War with Britain was narrowly averted, and the fleet sailed on, coaling at Tangier, Dakar, Madagascar, Singapore, and Saigon before passing into the Straits of Tsushima. There, in the watery defile between Japan and the Korean peninsula, Admiral Heihachiro Togo's fleet annihilated the Russian fleet. Battle between the two cruiser squadrons was joined at about 1330 on May 27, 1905, and the Russians soon had the worst of it. With ten dead, including Captain Egorev, and eighty-six wounded, Aurora retired from the battle with Zemchug and squadron flagship Oleg. Three weeks later the three ships put into Manila, where they were interned by the United States until the conclusion of hostilities, when Aurora returned to European Russia.

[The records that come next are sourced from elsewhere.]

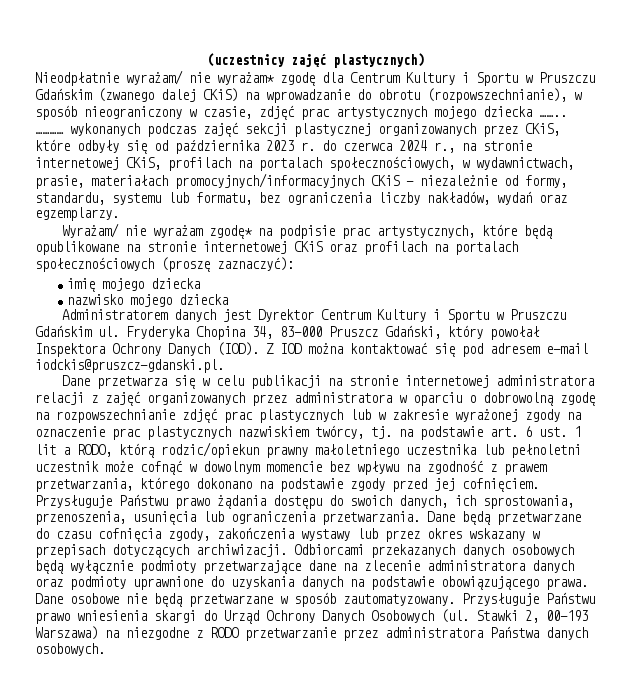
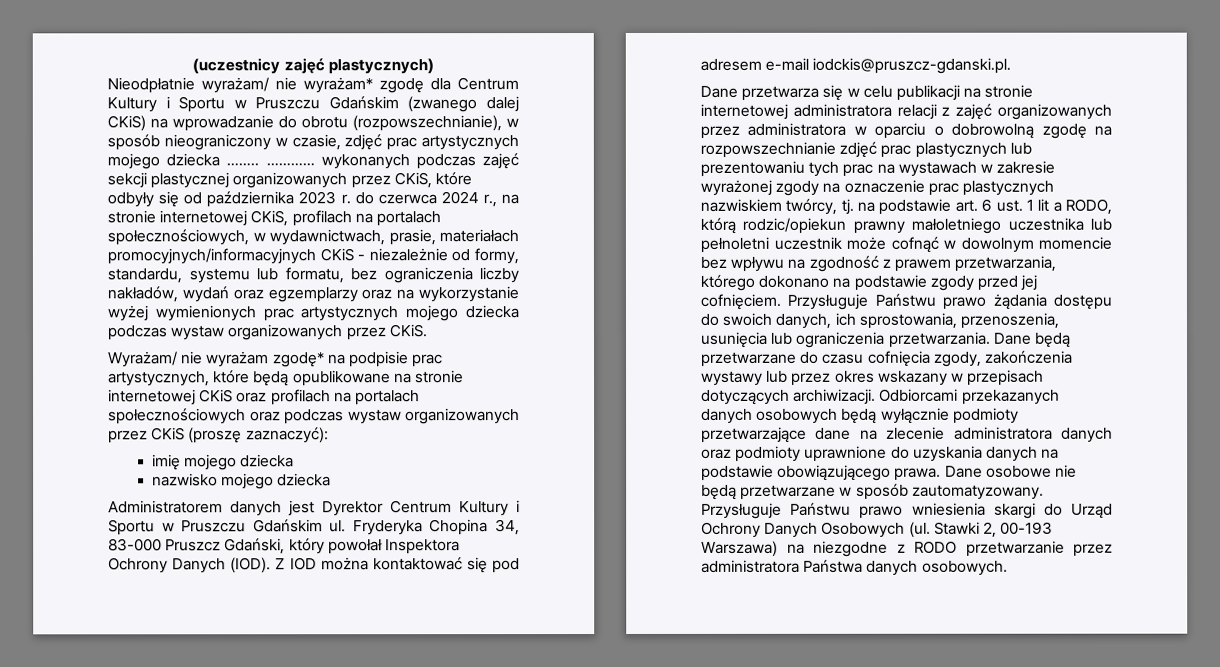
- ………… wykonanych podczas zajęć sekcji plastycznej organizowanych przez CKiS, które odbyły się od października 2023 r. do czerwca 2024 r., na stronie internetowej CKiS, profilach na portalach społecznościowych, w wydawnictwach, prasie, materiałach promocyjnych/informacyjnych CKiS - niezależnie od formy, standardu, systemu lub formatu, bez ograniczenia liczby nakładów, wydań oraz egzemplarzy.
+ ………… wykonanych podczas zajęć sekcji plastycznej organizowanych przez CKiS, które odbyły się od października 2023 r. do czerwca 2024 r., na stronie internetowej CKiS, profilach na portalach społecznościowych, w wydawnictwach, prasie, materiałach promocyjnych/informacyjnych CKiS - niezależnie od formy, standardu, systemu lub formatu, bez ograniczenia liczby nakładów, wydań oraz egzemplarzy oraz na wykorzystanie wyżej wymienionych prac artystycznych mojego dziecka podczas wystaw organizowanych przez CKiS.
- Wyrażam/ nie wyrażam zgodę* na podpisie prac artystycznych, które będą opublikowane na stronie internetowej CKiS oraz profilach na portalach społecznościowych (proszę zaznaczyć):
+ Wyrażam/ nie wyrażam zgodę* na podpisie prac artystycznych, które będą opublikowane na stronie internetowej CKiS oraz profilach na portalach społecznościowych oraz podczas wystaw organizowanych przez CKiS (proszę zaznaczyć):
- Dane przetwarza się w celu publikacji na stronie internetowej administratora relacji z zajęć organizowanych przez administratora w oparciu o dobrowolną zgodę na rozpowszechnianie zdjęć prac plastycznych lub w zakresie wyrażonej zgody na oznaczenie prac plastycznych nazwiskiem twórcy, tj. na podstawie art. 6 ust. 1 lit a RODO, którą rodzic/opiekun prawny małoletniego uczestnika lub pełnoletni uczestnik może cofnąć w dowolnym momencie bez wpływu na zgodność z prawem przetwarzania, którego dokonano na podstawie zgody przed jej cofnięciem.
+ Dane przetwarza się w celu publikacji na stronie internetowej administratora relacji z zajęć organizowanych przez administratora w oparciu o dobrowolną zgodę na rozpowszechnianie zdjęć prac plastycznych lub prezentowaniu tych prac na wystawach w zakresie wyrażonej zgody na oznaczenie prac plastycznych nazwiskiem twórcy, tj. na podstawie art. 6 ust. 1 lit a RODO, którą rodzic/opiekun prawny małoletniego uczestnika lub pełnoletni uczestnik może cofnąć w dowolnym momencie bez wpływu na zgodność z prawem przetwarzania, którego dokonano na podstawie zgody przed jej cofnięciem.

Aurora remained in the Baltic through World War I. Following the abdication of Nicholas II and the installation of the provisional government on March 15, 1917, Aurora was undergoing repairs at St. Petersburg. The government ordered her to sea for trials as a way of removing her and her revolutionary crew from the capital. These orders were countermanded by the Central Committee of the Baltic Fleet and she took up station on the Neva River. When Lenin staged a coup against Alexander Kerensky's government on November 6 (October 24 in the Russian calendar), Aurora's pro-Bolshevik crew responded by anchoring their ship near the strategic Nikolaevsky Bridge. At 0210 on November 7, Aurora fired blanks to signal the Bolsheviks' determination to force the ouster of the government. Guns from the Peter and Paul fortress then opened fire on the Winter Palace, and the government resigned that day. Aurora played no further role in the Russian Revolution, but the Bolshevik government ordered her preserved as a memorial and museum on the Neva, where she is still open to the public.

Mawdsley, The Russian Revolution and the Baltic Fleet. Watts, Imperial Russian Navy.